This time, when I refresh my Openshift app page, the result is a blank white page. View Source shows that the index.html file is there. The problem is that all the css and javascript files refer to the bower_components folder, which is absent.
       

When Grunt starts up the system locally, it runs Bower, which downloads the appropriate js & css components according to bower.json. But Grunt isn't running on Openshift.  I decided to check to see whether the browser was receiving a 404 error for those files. But it wasn't. In fact, it was receiving a copy of index.html for each one of the files. The server.js file was routing any default GET to the index.index function:

// Angular Routes
app.get('/partials/*', index.partials);
app.get('/*', index.index);

So I need to choose one of the following approaches
  • run bower on Openshift
  • install all the framework files (.js and .css) into the repository,
  • or point to the CDN instead of bower_components
(To be continued...)










5 comments:

TH said...

Your tracking of this process has certainly been useful to me thus far.

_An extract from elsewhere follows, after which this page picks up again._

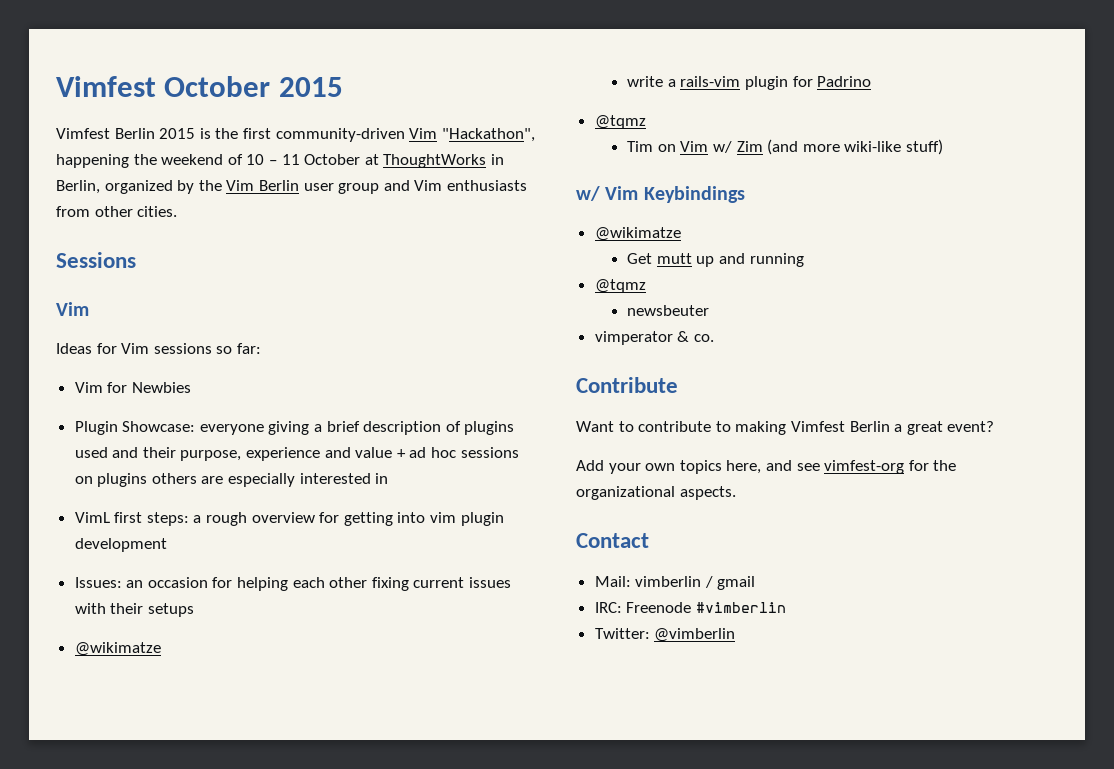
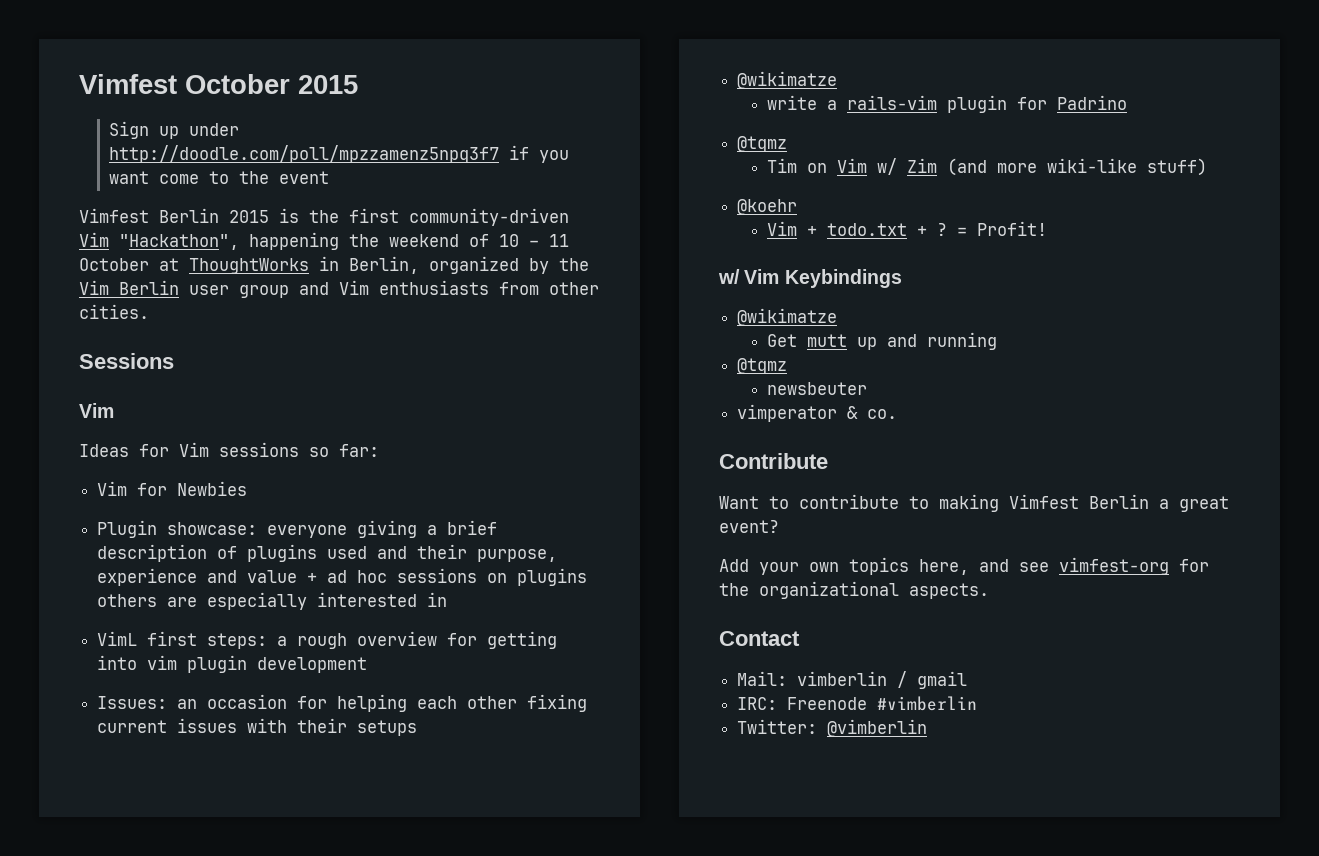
(343, 87) none -> [108,121,239,139] [108,145,569,163] [108,171,329,184] // Sign up under http://doodle.com/poll/mpzzamenz5npq3f7 if you want come to the event
[122,421,196,432] Showcase: -> [167,522,258,535] showcase:
(943, 147) none -> [737,199,798,215] [766,221,1047,236] // @koehr // Vim + todo.txt + ? = Profit!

Please continue.

Bala said...

So u succeeded in deploying the MEAN stack in Open shift ?..Even i am trying to deploy the MEAN in Open Shift..But having some depedency issues..

Chris G said...
This comment has been removed by a blog administrator.
Chris G said...

You can run the 'grunt' command to create a /dist with all the files ready for deployment. See http://yeoman.io/deployment.html for more info.

John said...

Thanks Chris,

I agree that the Yeoman scaffolding can create a nice /dist. But then the OpenShift model of deplying by git-push is complex. I would need to have one repo with my source, and a separate one for the /dist. It may be the right way - interested in your thoughts.

John.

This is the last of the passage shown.